• Required action: The answer must be a single number: how many lines in this listing hold the word "SERVICE".

• Data extracts:
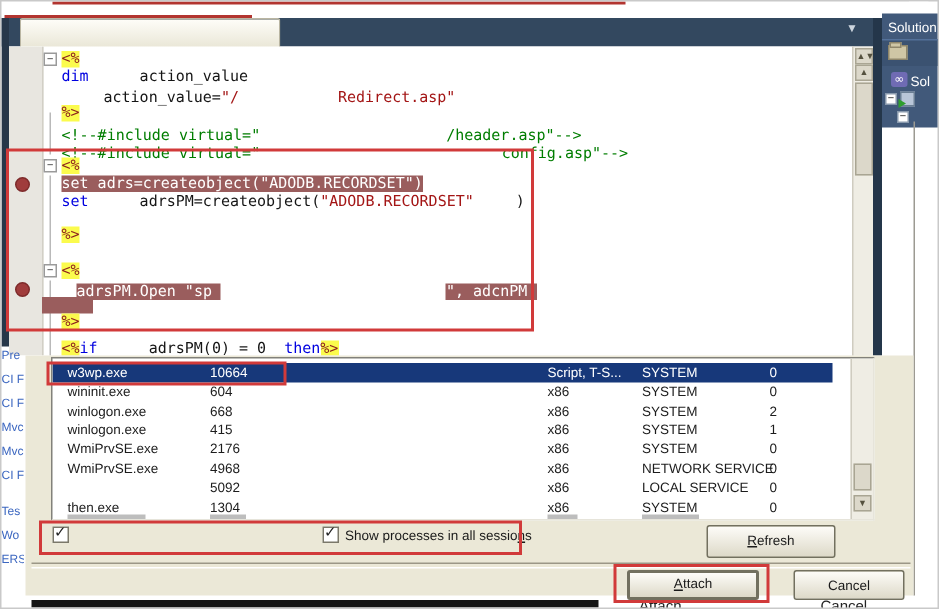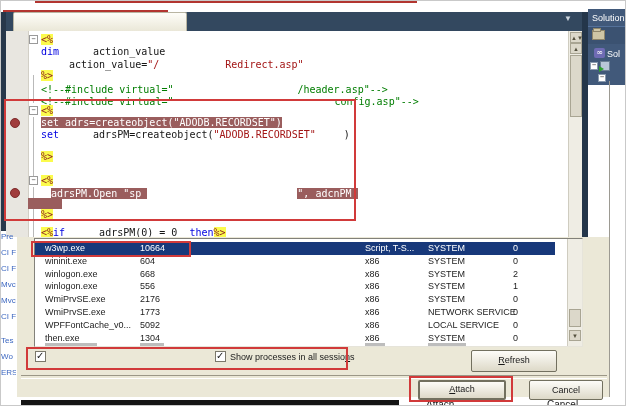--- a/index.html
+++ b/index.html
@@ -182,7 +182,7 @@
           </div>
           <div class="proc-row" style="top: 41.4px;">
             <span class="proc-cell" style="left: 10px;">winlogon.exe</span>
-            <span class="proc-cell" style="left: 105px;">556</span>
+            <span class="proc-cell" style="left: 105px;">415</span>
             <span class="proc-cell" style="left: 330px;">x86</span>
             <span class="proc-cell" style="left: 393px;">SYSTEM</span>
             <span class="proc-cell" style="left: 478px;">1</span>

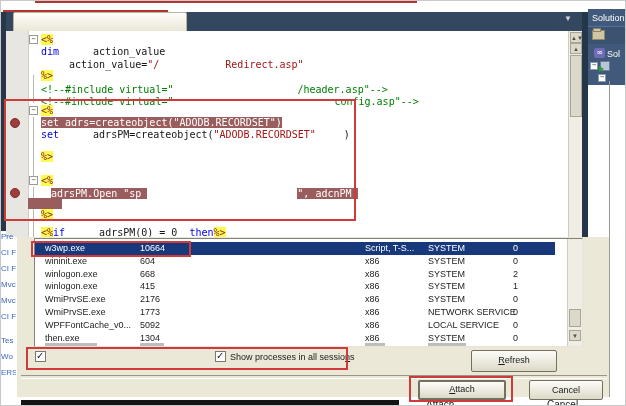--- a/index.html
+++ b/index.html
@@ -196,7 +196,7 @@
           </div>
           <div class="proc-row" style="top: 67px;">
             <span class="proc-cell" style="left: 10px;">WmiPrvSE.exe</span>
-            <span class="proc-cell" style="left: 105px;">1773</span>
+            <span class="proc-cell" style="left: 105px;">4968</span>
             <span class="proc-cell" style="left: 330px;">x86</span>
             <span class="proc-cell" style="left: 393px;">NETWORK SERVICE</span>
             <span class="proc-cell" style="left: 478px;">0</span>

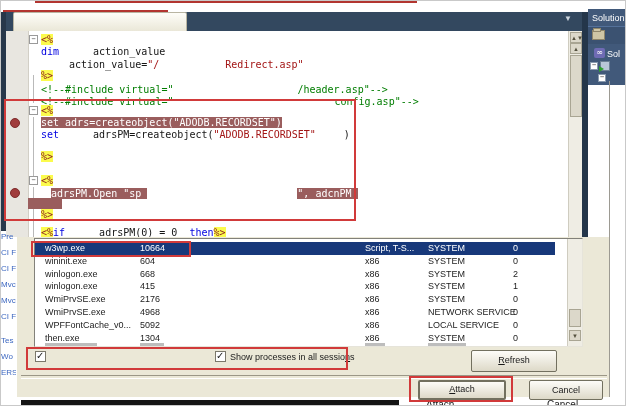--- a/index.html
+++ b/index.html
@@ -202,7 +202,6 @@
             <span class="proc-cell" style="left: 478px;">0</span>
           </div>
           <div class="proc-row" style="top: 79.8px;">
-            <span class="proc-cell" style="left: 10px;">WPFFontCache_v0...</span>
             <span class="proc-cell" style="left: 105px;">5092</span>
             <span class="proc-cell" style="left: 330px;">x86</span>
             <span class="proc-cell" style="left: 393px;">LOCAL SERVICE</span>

---

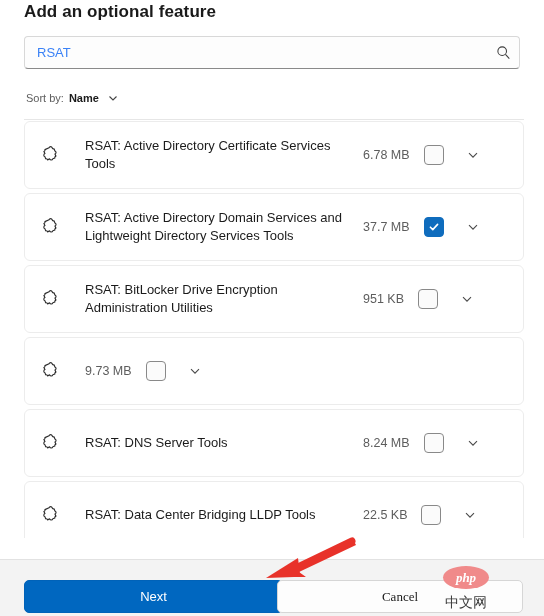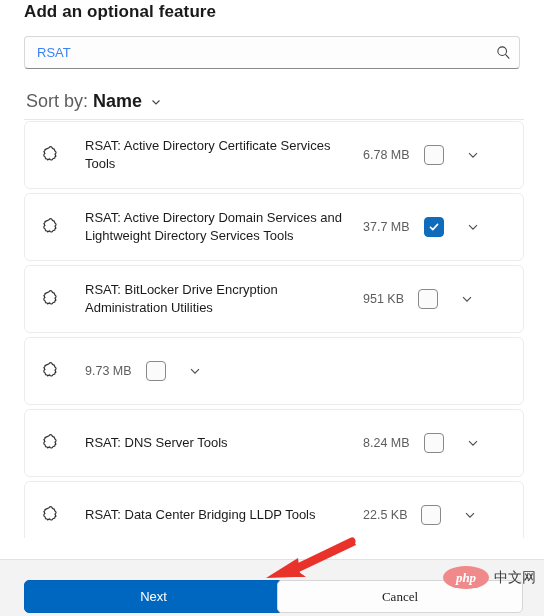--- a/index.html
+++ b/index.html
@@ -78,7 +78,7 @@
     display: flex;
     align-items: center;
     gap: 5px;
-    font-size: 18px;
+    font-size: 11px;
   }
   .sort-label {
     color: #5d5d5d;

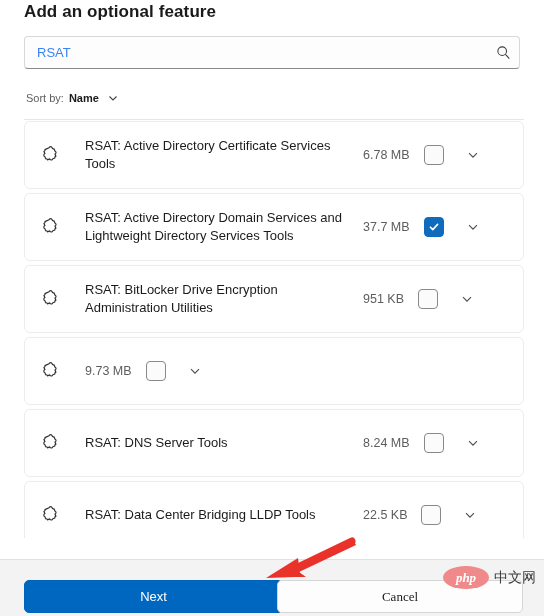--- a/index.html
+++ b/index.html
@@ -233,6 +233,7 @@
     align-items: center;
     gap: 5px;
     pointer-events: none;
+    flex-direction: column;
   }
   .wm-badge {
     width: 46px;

• Task response: 2